LONDRES, 19 juin (Reuters) – Un étudiant chinois a été condamné jeudi à 24 ans de réclusion criminelle par un tribunal londonien après avoir été reconnu coupable d’avoir drogué et violé dix femmes au Royaume-Uni et en Chine. Cette affaire, qualifiée de « campagne internationale de violence sexuelle », a été l’une des plus marquantes en matière d’agressions sexuelles transfrontalières.

Zhenhao Zou, 31 ans, s’était présenté comme un étudiant modèle inscrit dans plusieurs institutions prestigieuses au Royaume-Uni, notamment à l’Université d’Oxford et à l’Université de Manchester. Mais derrière cette façade se cachait un prédateur sexuel méthodique qui a agressé ses victimes entre 2017 et 2022, selon les autorités judiciaires britanniques.

Le parquet britannique a présenté des preuves montrant que Zou avait l’habitude de droguer ses victimes avant de les violer, enregistrant parfois les agressions.
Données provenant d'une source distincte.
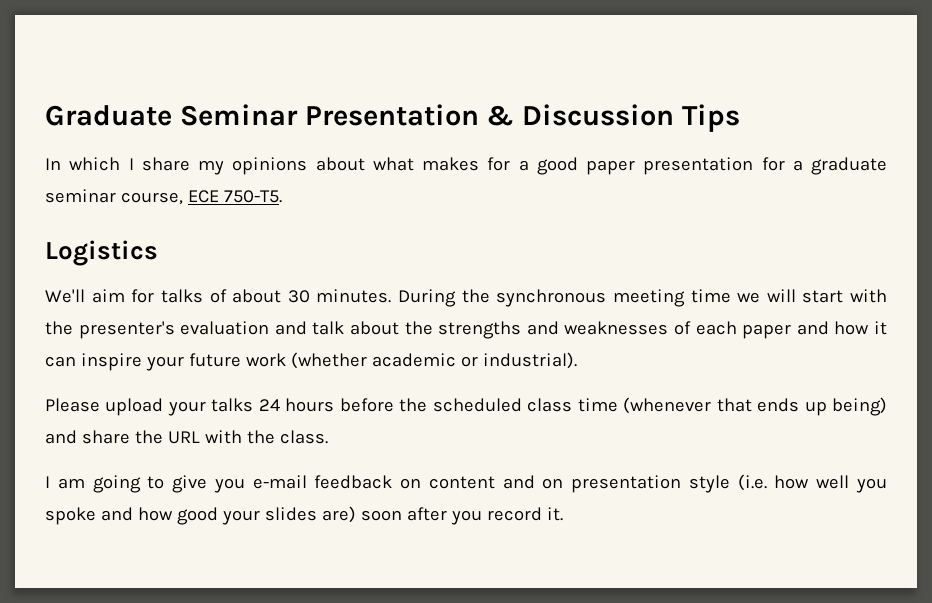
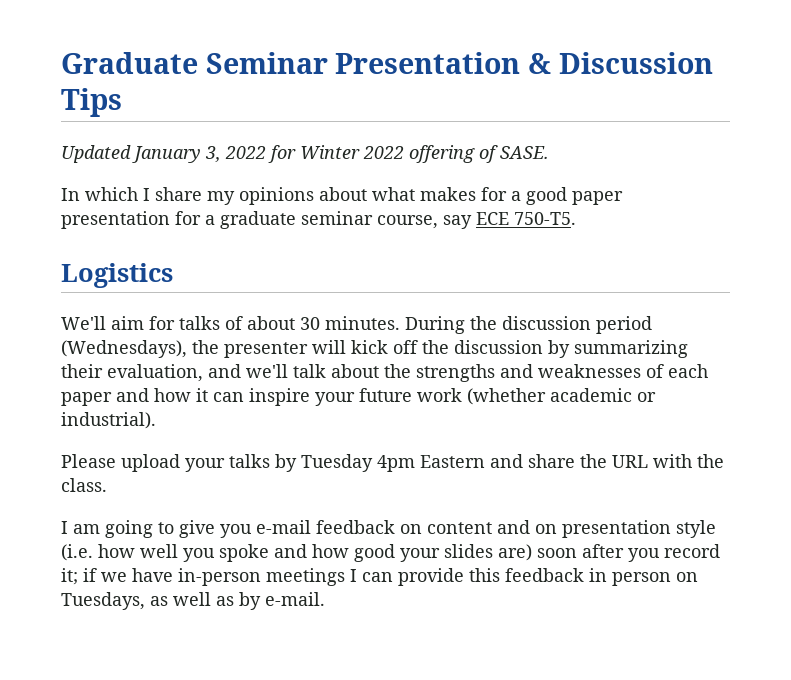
+ Updated January 3, 2022 for Winter 2022 offering of SASE.
- In which I share my opinions about what makes for a good paper presentation for a graduate seminar course, ECE 750-T5.
+ In which I share my opinions about what makes for a good paper presentation for a graduate seminar course, say ECE 750-T5.
- During the synchronous meeting time we will start with the presenter's evaluation and talk about the strengths and weaknesses of each paper and how it can inspire your future work (whether academic or industrial).
+ During the discussion period (Wednesdays), the presenter will kick off the discussion by summarizing their evaluation, and we'll talk about the strengths and weaknesses of each paper and how it can inspire your future work (whether academic or industrial).
- Please upload your talks 24 hours before the scheduled class time (whenever that ends up being) and share the URL with the class.
+ Please upload your talks by Tuesday 4pm Eastern and share the URL with the class.
- I am going to give you e-mail feedback on content and on presentation style (i.e. how well you spoke and how good your slides are) soon after you record it.
+ I am going to give you e-mail feedback on content and on presentation style (i.e. how well you spoke and how good your slides are) soon after you record it; if we have in-person meetings I can provide this feedback in person on Tuesdays, as well as by e-mail.

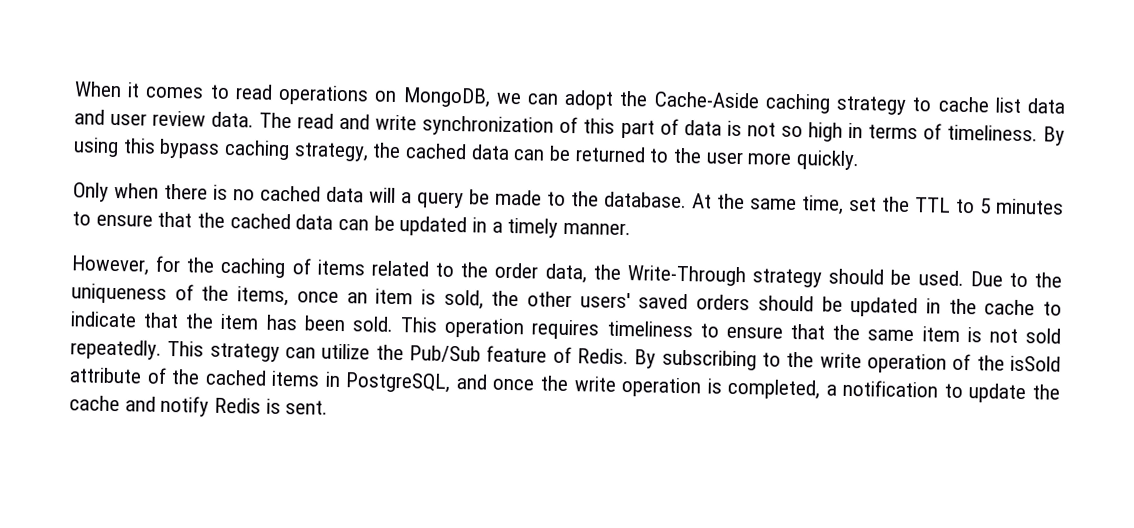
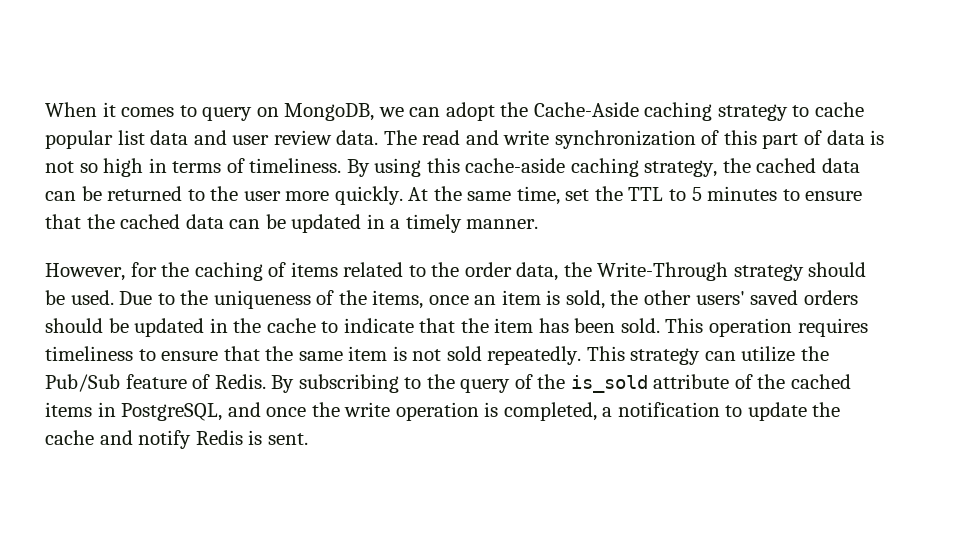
- When it comes to read operations on MongoDB, we can adopt the Cache-Aside caching strategy to cache list data and user review data.
+ When it comes to query on MongoDB, we can adopt the Cache-Aside caching strategy to cache popular list data and user review data.
- By using this bypass caching strategy, the cached data can be returned to the user more quickly.
- Only when there is no cached data will a query be made to the database.
+ By using this cache-aside caching strategy, the cached data can be returned to the user more quickly.
- By subscribing to the write operation of the isSold attribute of the cached items in PostgreSQL, and once the write operation is completed, a notification to update the cache and notify Redis is sent.
+ By subscribing to the query of the is_sold attribute of the cached items in PostgreSQL, and once the write operation is completed, a notification to update the cache and notify Redis is sent.

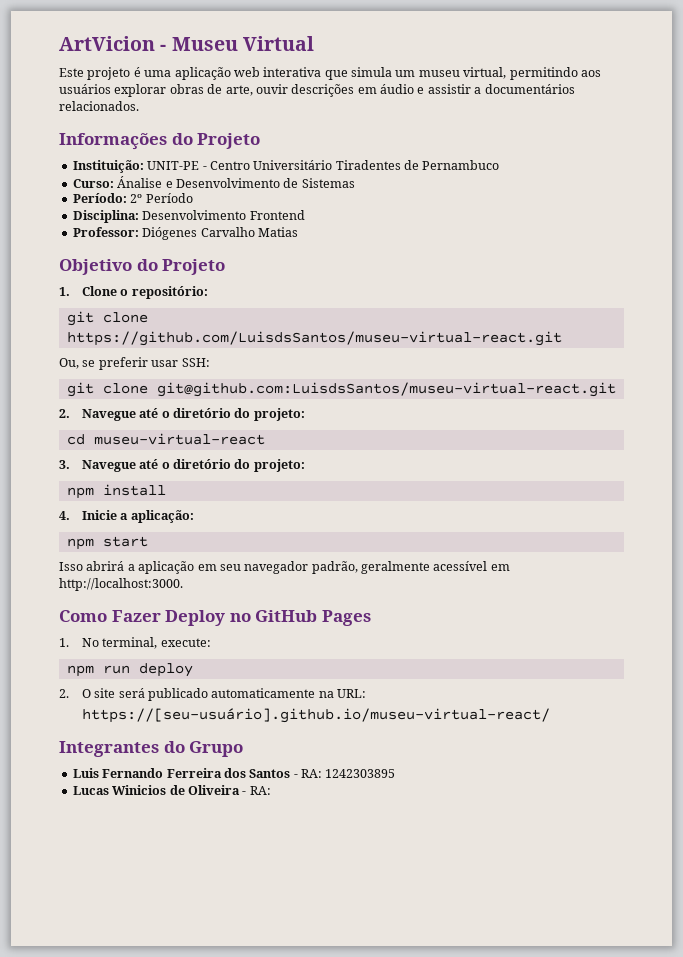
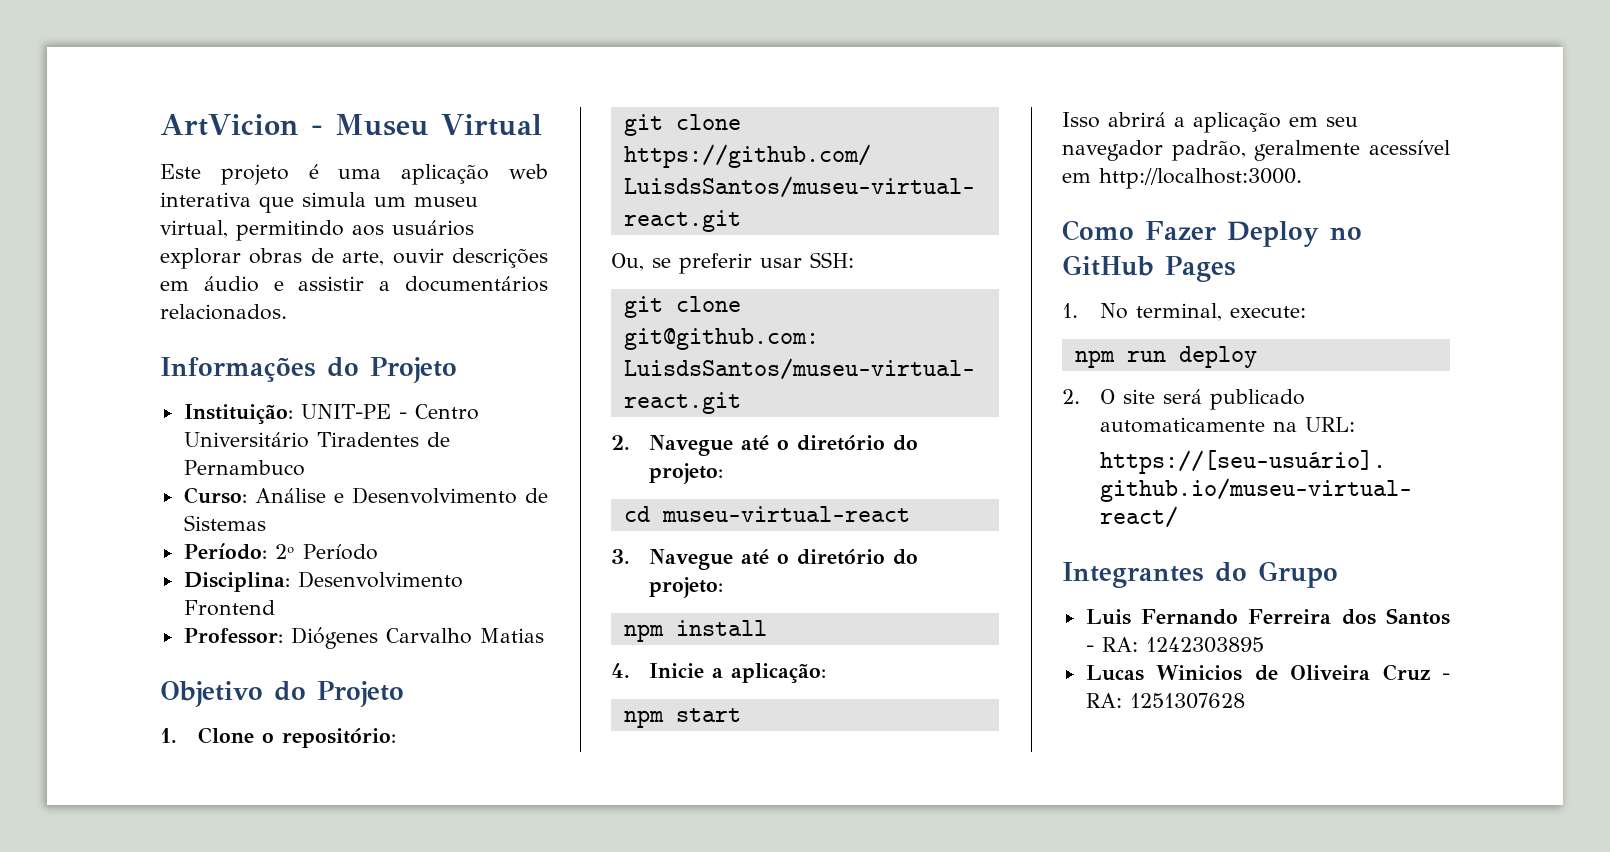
- Curso: Ánalise e Desenvolvimento de Sistemas
+ Curso: Análise e Desenvolvimento de Sistemas
- Lucas Winicios de Oliveira - RA:
+ Lucas Winicios de Oliveira Cruz - RA: 1251307628

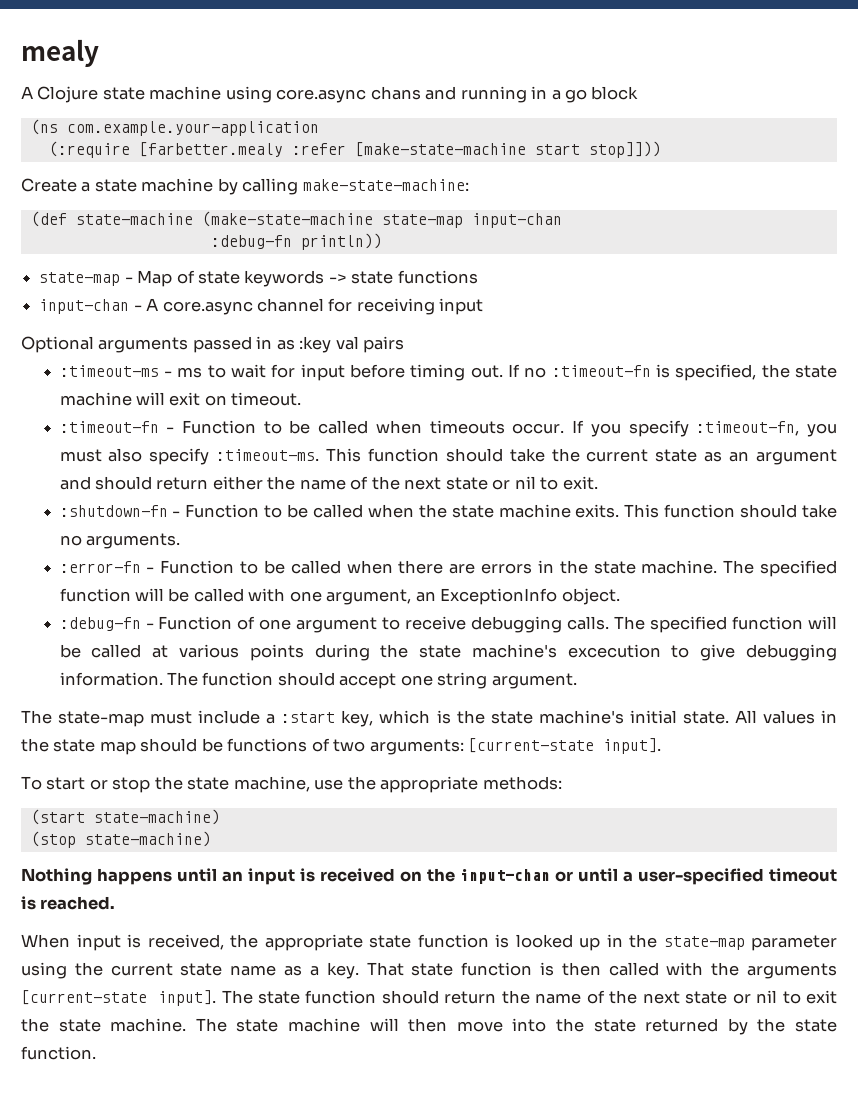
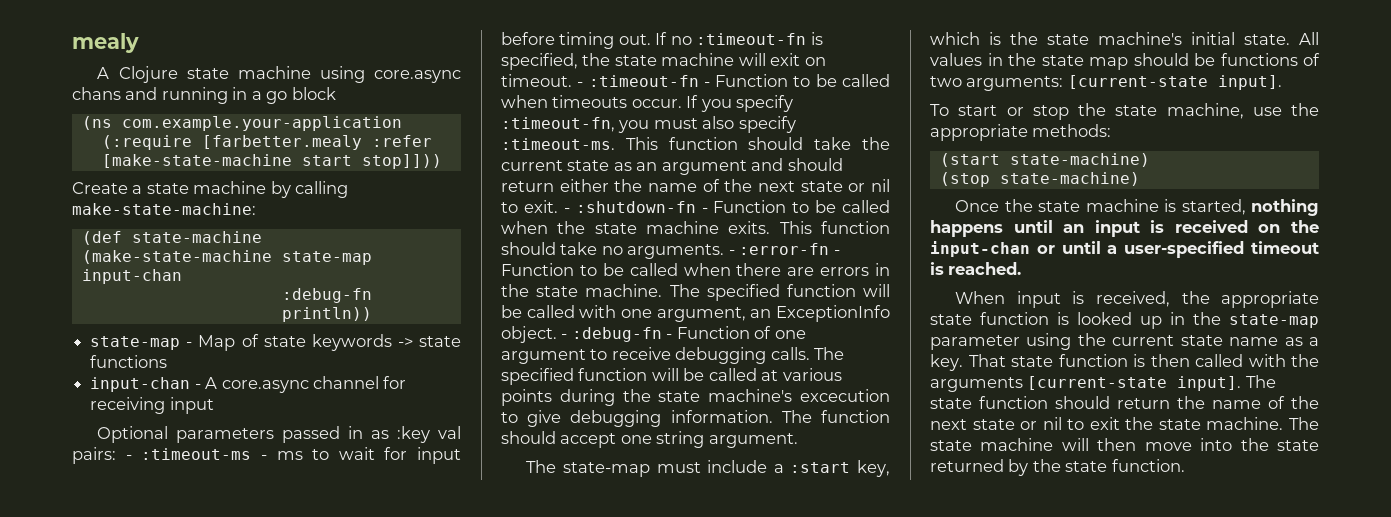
- Optional arguments passed in as :key val pairs
- :timeout-ms - ms to wait for input before timing out.
+ Optional parameters passed in as :key val pairs: - :timeout-ms - ms to wait for input before timing out.
- If no :timeout-fn is specified, the state machine will exit on timeout.
- :timeout-fn - Function to be called when timeouts occur.
+ If no :timeout-fn is specified, the state machine will exit on timeout. - :timeout-fn - Function to be called when timeouts occur.
- This function should take the current state as an argument and should return either the name of the next state or nil to exit.
- :shutdown-fn - Function to be called when the state machine exits.
+ This function should take the current state as an argument and should return either the name of the next state or nil to exit. - :shutdown-fn - Function to be called when the state machine exits.
- This function should take no arguments.
- :error-fn - Function to be called when there are errors in the state machine.
+ This function should take no arguments. - :error-fn - Function to be called when there are errors in the state machine.
- The specified function will be called with one argument, an ExceptionInfo object.
- :debug-fn - Function of one argument to receive debugging calls.
+ The specified function will be called with one argument, an ExceptionInfo object. - :debug-fn - Function of one argument to receive debugging calls.
- Nothing happens until an input is received on the input-chan or until a user-specified timeout is reached.
+ Once the state machine is started, nothing happens until an input is received on the input-chan or until a user-specified timeout is reached.

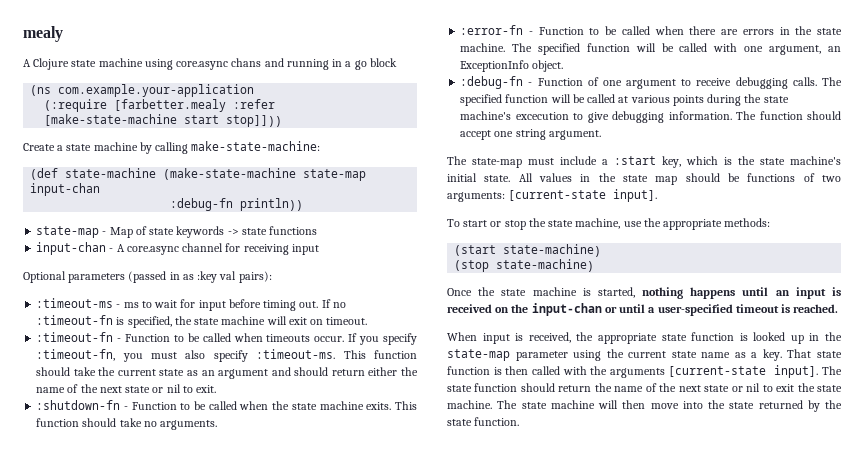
- Optional parameters passed in as :key val pairs: - :timeout-ms - ms to wait for input before timing out.
+ Optional parameters (passed in as :key val pairs):
+ :timeout-ms - ms to wait for input before timing out.
- If no :timeout-fn is specified, the state machine will exit on timeout. - :timeout-fn - Function to be called when timeouts occur.
+ If no :timeout-fn is specified, the state machine will exit on timeout.
+ :timeout-fn - Function to be called when timeouts occur.
- This function should take the current state as an argument and should return either the name of the next state or nil to exit. - :shutdown-fn - Function to be called when the state machine exits.
+ This function should take the current state as an argument and should return either the name of the next state or nil to exit.
+ :shutdown-fn - Function to be called when the state machine exits.
- This function should take no arguments. - :error-fn - Function to be called when there are errors in the state machine.
+ This function should take no arguments.
+ :error-fn - Function to be called when there are errors in the state machine.
- The specified function will be called with one argument, an ExceptionInfo object. - :debug-fn - Function of one argument to receive debugging calls.
+ The specified function will be called with one argument, an ExceptionInfo object.
+ :debug-fn - Function of one argument to receive debugging calls.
Les attaques ont eu lieu dans plusieurs villes britanniques ainsi qu’en Chine, où certaines des victimes résidaient ou voyageaient. Plusieurs éléments numériques, notamment des vidéos et des messages, ont permis de reconstituer les faits.

Le juge du tribunal de Southwark Crown Court, à Londres, a déclaré que Zou représentait un « danger élevé pour les femmes » et que sa condamnation devait refléter « la gravité et la préméditation de ses crimes ». Il devra purger au moins les deux tiers de sa peine avant de pouvoir demander une libération conditionnelle.

Les autorités britanniques ont souligné la complexité de cette enquête, qui a nécessité une coopération étroite avec les forces de l’ordre chinoises et des agences internationales, notamment pour recueillir des témoignages et obtenir des preuves numériques à l’étranger.

Des associations de défense des victimes ont salué la condamnation, y voyant un signal fort contre les violences sexuelles, mais ont également rappelé la nécessité de mieux protéger les étudiantes, en particulier les jeunes femmes étrangères souvent isolées ou vulnérables.